Spain has denied the US permission to use jointly operated military bases on its territory to attack Iran as Madrid stepped up its criticism of the “unjustified and dangerous military intervention”.
Spain’s socialist prime minister, Pedro Sánchez, has explicitly condemned the US and Israel’s “unilateral military action” against Iran, warning that it is contributing to “a more hostile and uncertain international order”. The rebukes have been reinforced by his government’s refusal to allow the US to use bases in Rota and Morón for the continuing strikes against Iran.
José Manuel Albares, Spain’s foreign minister, said on Monday that while the government wanted “democracy, freedom and fundamental rights for the Iranian people”, it would on no account allow its bases to be used in the ongoing military action.
“I want to be very clear and very plain,” he told Telecinco. “The bases are not being used – nor will they be used – for anything that is not in the agreement [with the US], nor for anything that isn’t covered by the UN charter.”
The defence minister, Margarita Robles, was similarly emphatic, saying neither of the bases had been used in the US military operation. “There is a deal with the US over these bases, but our understanding of the deal is that operations have to comply with international legal frameworks and that there has to be international support for them,” she told reporters.
Maps compiled by the flight-tracking website Flightradar24 showed that 15 US aircraft have left Rota and Morón since the US and Israel began their attacks over the weekend. At least seven of the planes were shown to have landed at Ramstein airbase in Germany.
US defence officials declined to comment on the reasons for the departures.
On Saturday, Sánchez said Donald Trump and Benjamin Netanyahu’s offensive was making the world less stable and called for a lasting political solution to the conflict.
He returned to the theme in a speech in Barcelona on Sunday. “Today, more than ever, it’s vital to remember that you can be against a hateful regime – as Spanish society is as a whole when it comes to the Iranian regime – and, at the same time, against an unjustified and dangerous military intervention that is outside international law,” he said.
Sánchez’s blunt condemnations are unlikely to endear him to Trump, who last year tore into Spain for refusing to accept Nato’s proposal for member states to increase their defence spending to 5% of their GDP. But the Spanish prime minister’s comments are in keeping with his status as one of Europe’s most outspoken leaders. Sánchez has been among the most vocal European critics of both Israel’s war in Gaza and the EU’s response to it.
Other European leaders have sought to hedge their bets over Trump’s latest attempt to secure regime change abroad. The UK prime minister, Keir Starmer, did not initially allow US forces to use Diego Garcia or any UK airbases because of doubts about the legality of the strikes. But he changed his position on Sunday after Iran launched a wave of retaliatory missile and drone attacks on targets across the Middle East – one of which hit a UK airbase in Cyprus.

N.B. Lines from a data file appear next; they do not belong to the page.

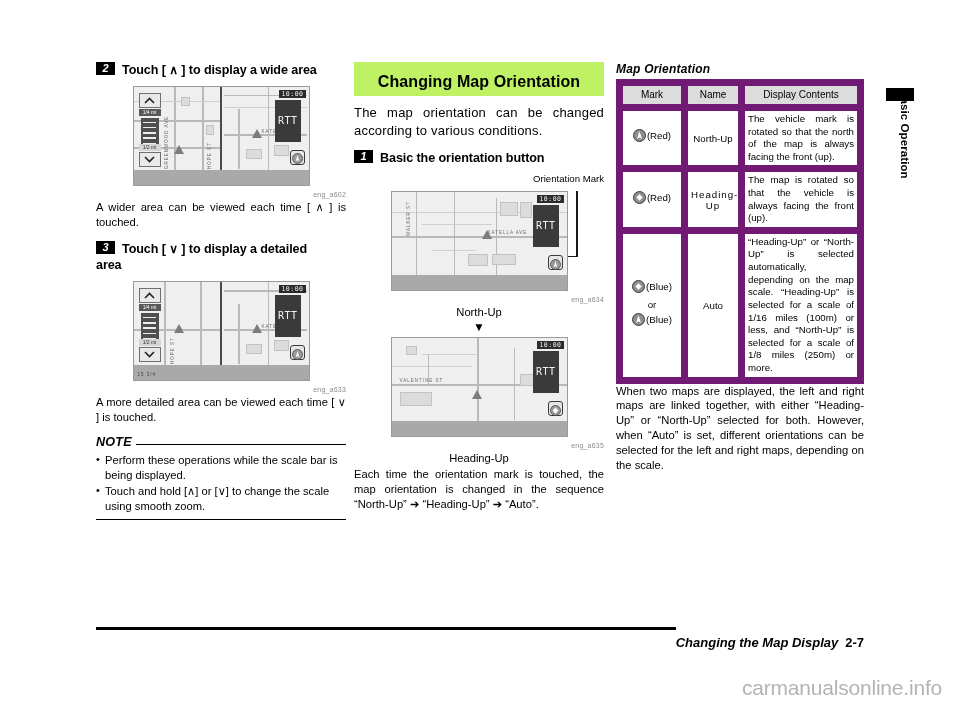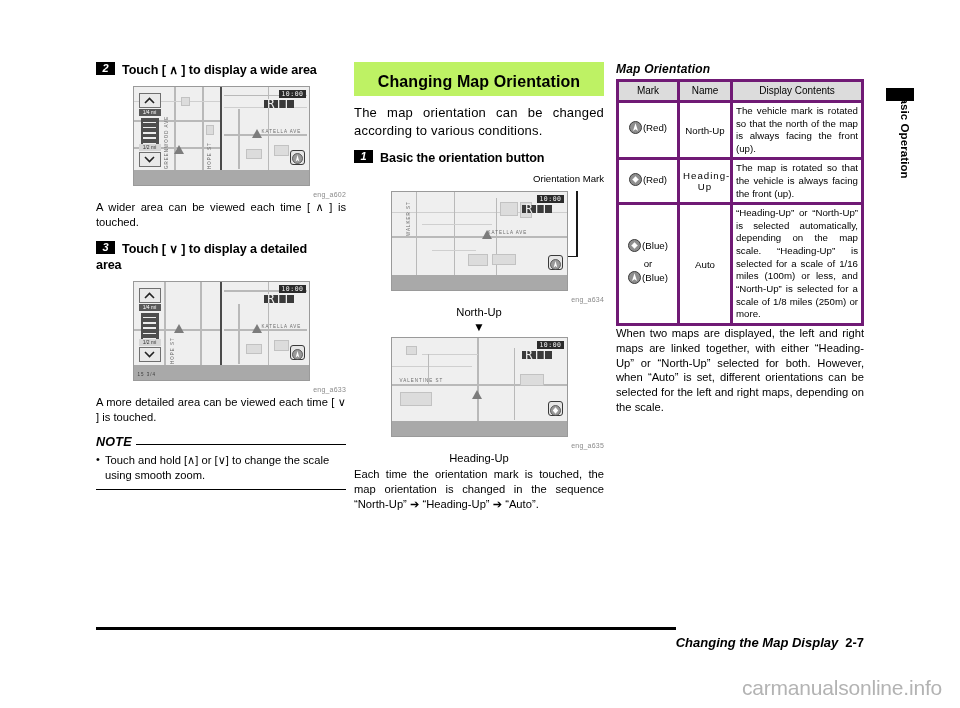--- a/index.html
+++ b/index.html
@@ -208,21 +208,21 @@
   }
 
   
   table.mo {
     border-collapse: collapse;
     width: 100%;
     font-size: 9.7px;
     table-layout: fixed;
   }
   table.mo th, table.mo td {
-    border: 3px solid #701a75;
+    border: 7px solid #701a75;
     padding: 2px 3px;
     vertical-align: middle;
   }
   table.mo thead th {
     background: #dcdcdc;
     text-align: center;
     font-weight: normal;
     font-size: 10px;
     padding: 2px 0 3px 0;
   }
@@ -284,23 +284,23 @@
   .scr-bottombar { position: absolute; left:0; right:0; bottom:0; height: 15px; background: #a9a9a9; }
   .scr-split { position: absolute; top: 0; bottom: 0; width: 2px; background: #4a4a4a; }
   .scr-clock {
     position: absolute; right: 3px; top: 3px;
     background: #2b2b2b; color: #f2f2f2;
     font-size: 6.5px; line-height: 8px; padding: 0 2px;
     font-family: "DejaVu Sans Mono", monospace;
     letter-spacing: .5px;
   }
   .scr-rtt {
-    position: absolute; right: 15px; top: 13px;
+    position: absolute; right: 8px; top: 13px;
     background: #3a3a3a; color: #f2f2f2;
-    font-size: 12px; line-height: 8px; padding: 0 3px;
+    font-size: 10px; line-height: 8px; padding: 17px 3px;
     font-family: "DejaVu Sans Mono", monospace;
     letter-spacing: .5px;
   }
   .scr-orient {
     position: absolute; right: 4px; bottom: 20px;
     width: 15px; height: 15px;
     border: 1.5px solid #3a3a3a;
     border-radius: 3px;
     background: #e6e6e6;
     box-sizing: border-box;
@@ -501,20 +501,21 @@
     </div>
 
     <div class="para"><span>A more detailed area can be viewed each time [</span><span> ∨ </span><span>] is touched.</span></div>
 
     <div class="note-wrap">
       <div class="note-title-row">
         <div class="note-title">NOTE</div>
         <div class="note-rule"></div>
       </div>
       <ul class="note-list">
+        <li>Perform these operations while the scale bar is being displayed.</li>
         <li>Touch and hold [∧] or [∨] to change the scale using smooth zoom.</li>
       </ul>
       <div class="note-bottom-rule"></div>
     </div>
   </div>
 
   <div class="col" id="col2">
 
     <div class="banner">Changing Map Orientation</div>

In a joint statement with France and Germany released earlier on Sunday, the UK said: “We will take steps to defend our interests and those of our allies in the region, potentially through enabling necessary and proportionate defensive action to destroy Iran’s capability to fire missiles and drones at their source.”
Trump reacted to the change of heart by saying the UK had taken “far too long” to allow US forces to use its bases.
The German chancellor, Friedrich Merz – who is scheduled to meet Trump in Washington on Tuesday – said he appreciated the “dilemma” when it came to how to respond to Iran’s pursuit of nuclear weapons and its oppression of its own people.
He added: “So we’re not going to be lecturing our partners on their military strikes against Iran … Despite all the doubts, we share many of their aims.”
The European Commission president, Ursula von der Leyen, has called for a lasting “diplomatic” solution to the crisis in Iran, adding that the bloc would work hard to prepare “for the fallout from these recent events”.